> [Try it]:
Repeat each entry word for word; the images are not part of the copy.
#### Record extracts
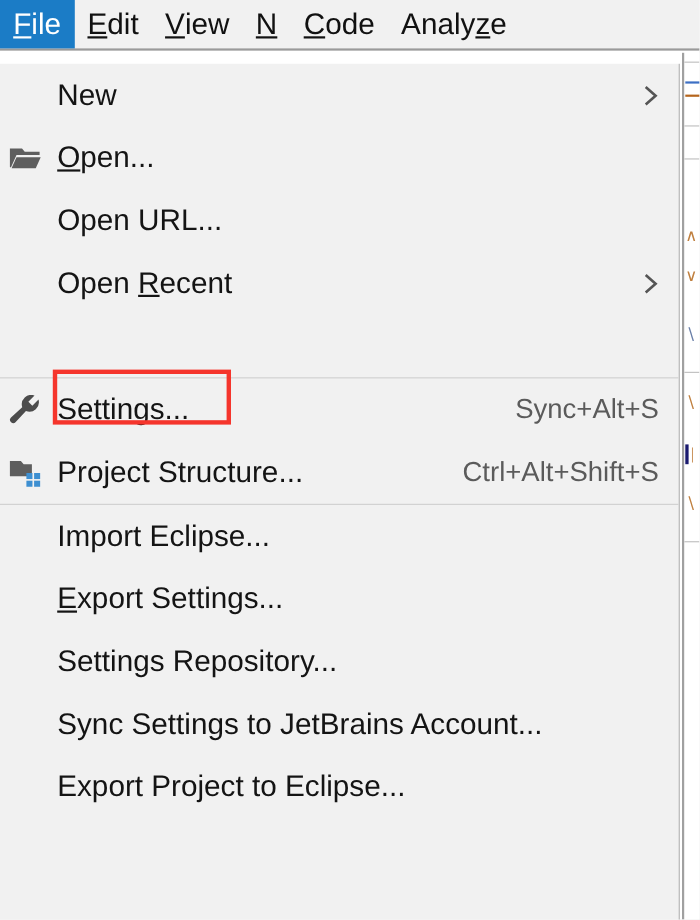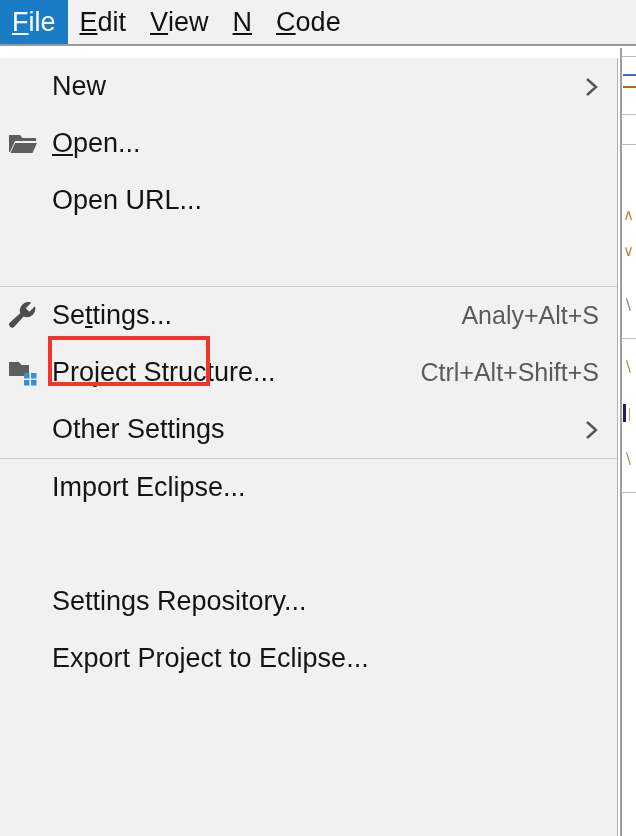"Analy" div.menubar-item { html: none -> <div> <span>Analy</span> <span>z</span> <span>e</span> </div> }
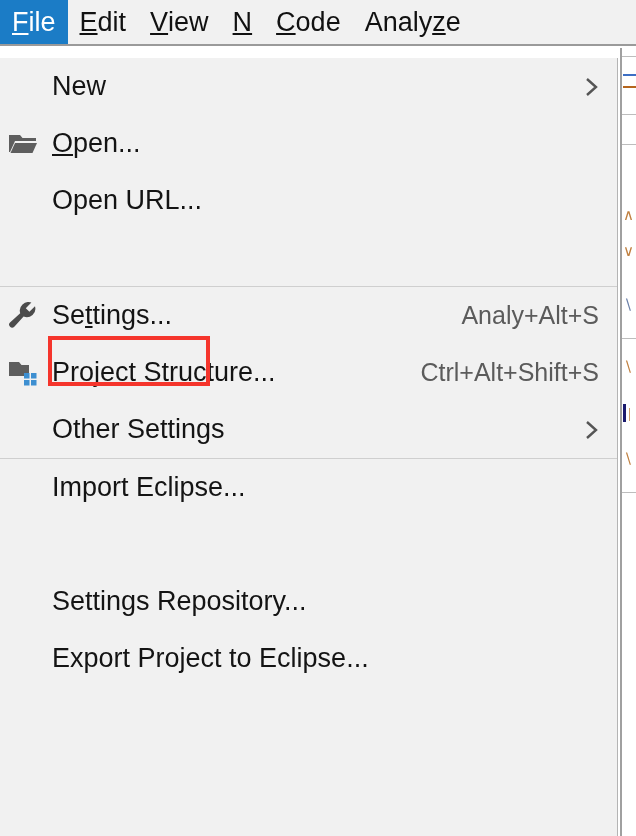"Open Recent" div.menu-item { html: none -> <div> <span></span> <span>Open <span>R</span>ecent</span> <span><svg> <polyline></polyline> </svg></span> </div> }
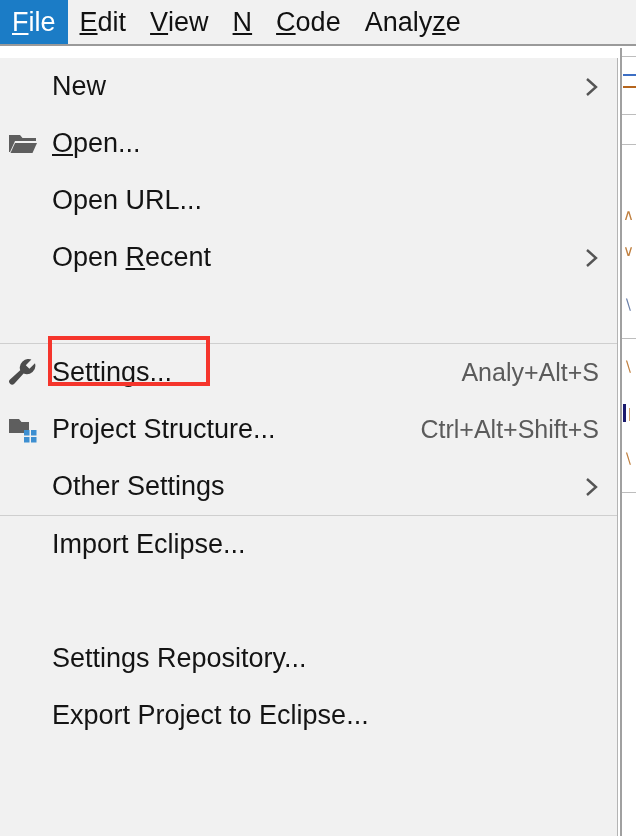"Analy+Alt+S" span.mi-shortcut { text: Analy+Alt+S -> Sync+Alt+S }
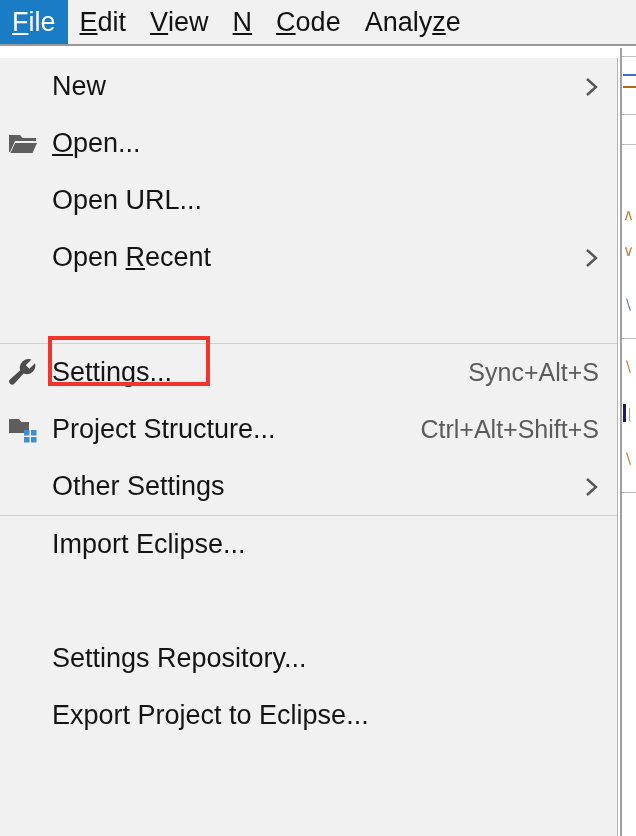"Other Settings" div.menu-item { html: <div> <span></span> <span>Other Settings</span> <span><svg> <polyline></polyline> </svg></span> </div> -> none }
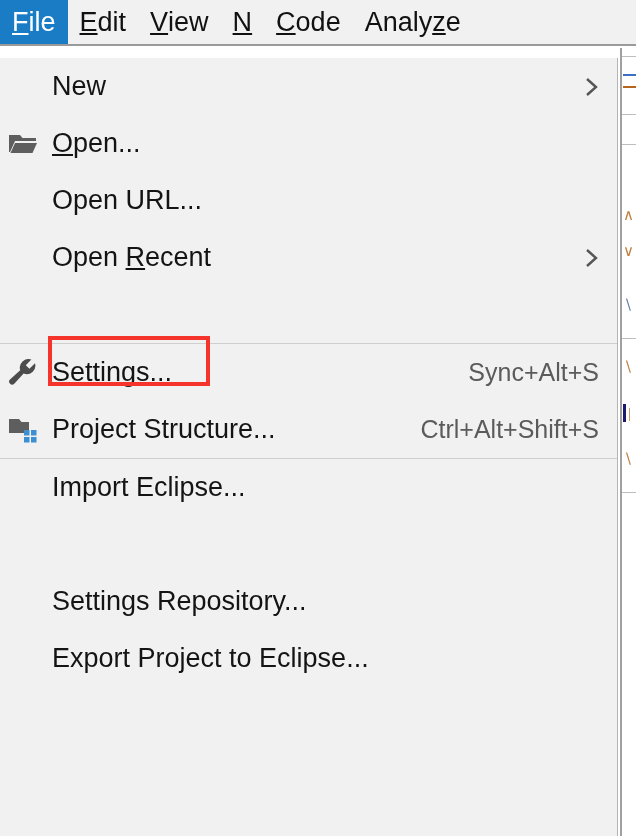"Export Settings..." span.mi-label { html: none -> <span><span>E</span>xport Settings...</span> }
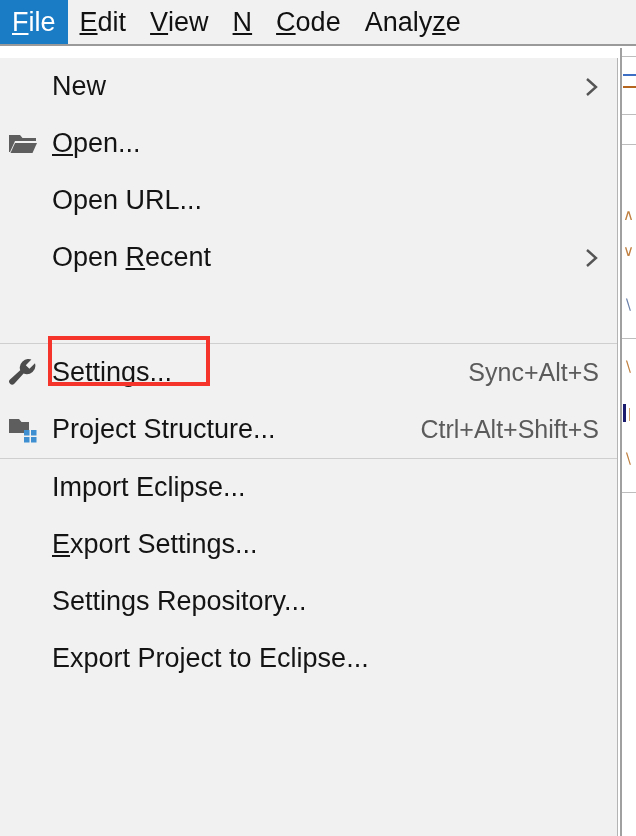"Sync Settings to JetBrains Account..." div.menu-item { html: none -> <div> <span></span> <span>Sync Settings to JetBrains Account...</span> </div> }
########
> [Answer]:
"Analy" div.menubar-item { html: none -> <div> <span>Analy</span> <span>z</span> <span>e</span> </div> }
"Open Recent" div.menu-item { html: none -> <div> <span></span> <span>Open <span>R</span>ecent</span> <span><svg> <polyline></polyline> </svg></span> </div> }
"Analy+Alt+S" span.mi-shortcut { text: Analy+Alt+S -> Sync+Alt+S }
"Other Settings" div.menu-item { html: <div> <span></span> <span>Other Settings</span> <span><svg> <polyline></polyline> </svg></span> </div> -> none }
"Export Settings..." span.mi-label { html: none -> <span><span>E</span>xport Settings...</span> }
"Sync Settings to JetBrains Account..." div.menu-item { html: none -> <div> <span></span> <span>Sync Settings to JetBrains Account...</span> </div> }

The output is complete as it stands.